**TASK**
An exact copy of the entries below is required, with all pictures removed.
─── AVAILABLE DATA ───
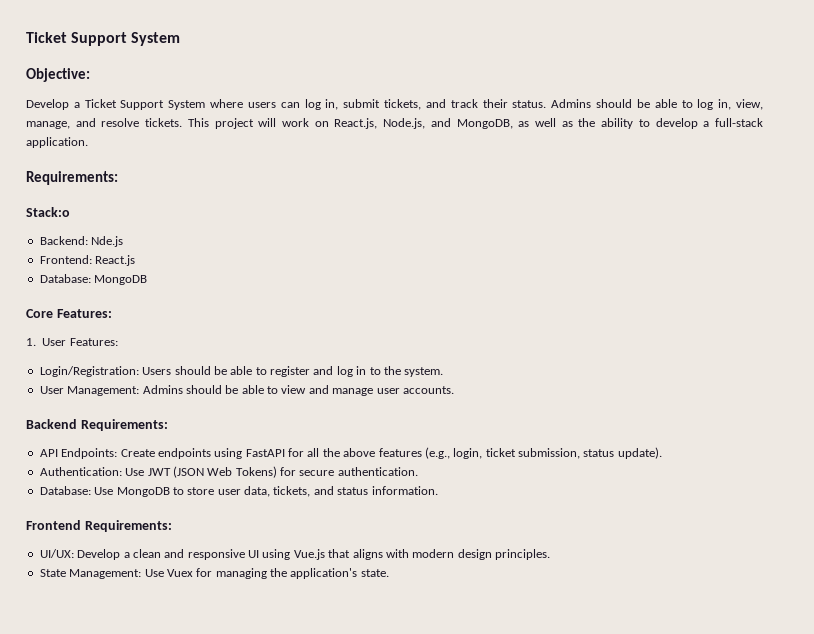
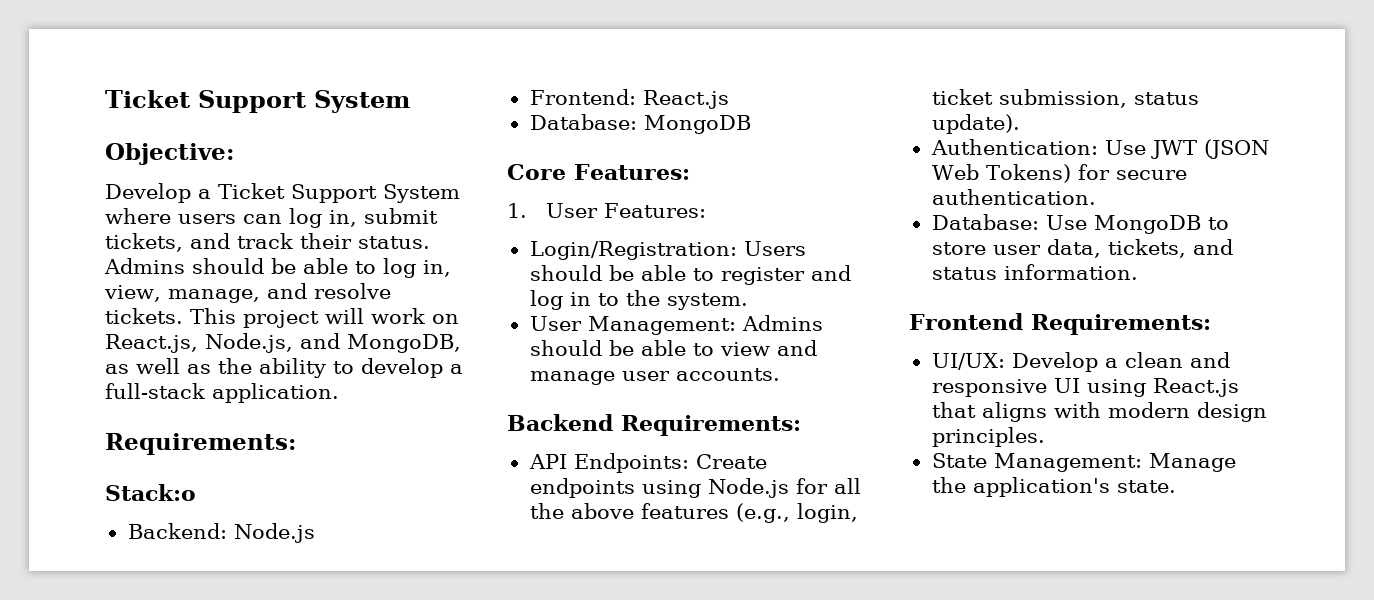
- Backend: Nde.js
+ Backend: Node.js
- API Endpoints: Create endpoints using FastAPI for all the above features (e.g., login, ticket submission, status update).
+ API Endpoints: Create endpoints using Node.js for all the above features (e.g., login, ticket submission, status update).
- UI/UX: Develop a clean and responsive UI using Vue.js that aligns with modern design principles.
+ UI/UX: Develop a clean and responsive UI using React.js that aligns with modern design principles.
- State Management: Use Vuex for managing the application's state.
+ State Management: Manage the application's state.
───
**RESPONSE BELOW**
- Backend: Nde.js
+ Backend: Node.js
- API Endpoints: Create endpoints using FastAPI for all the above features (e.g., login, ticket submission, status update).
+ API Endpoints: Create endpoints using Node.js for all the above features (e.g., login, ticket submission, status update).
- UI/UX: Develop a clean and responsive UI using Vue.js that aligns with modern design principles.
+ UI/UX: Develop a clean and responsive UI using React.js that aligns with modern design principles.
- State Management: Use Vuex for managing the application's state.
+ State Management: Manage the application's state.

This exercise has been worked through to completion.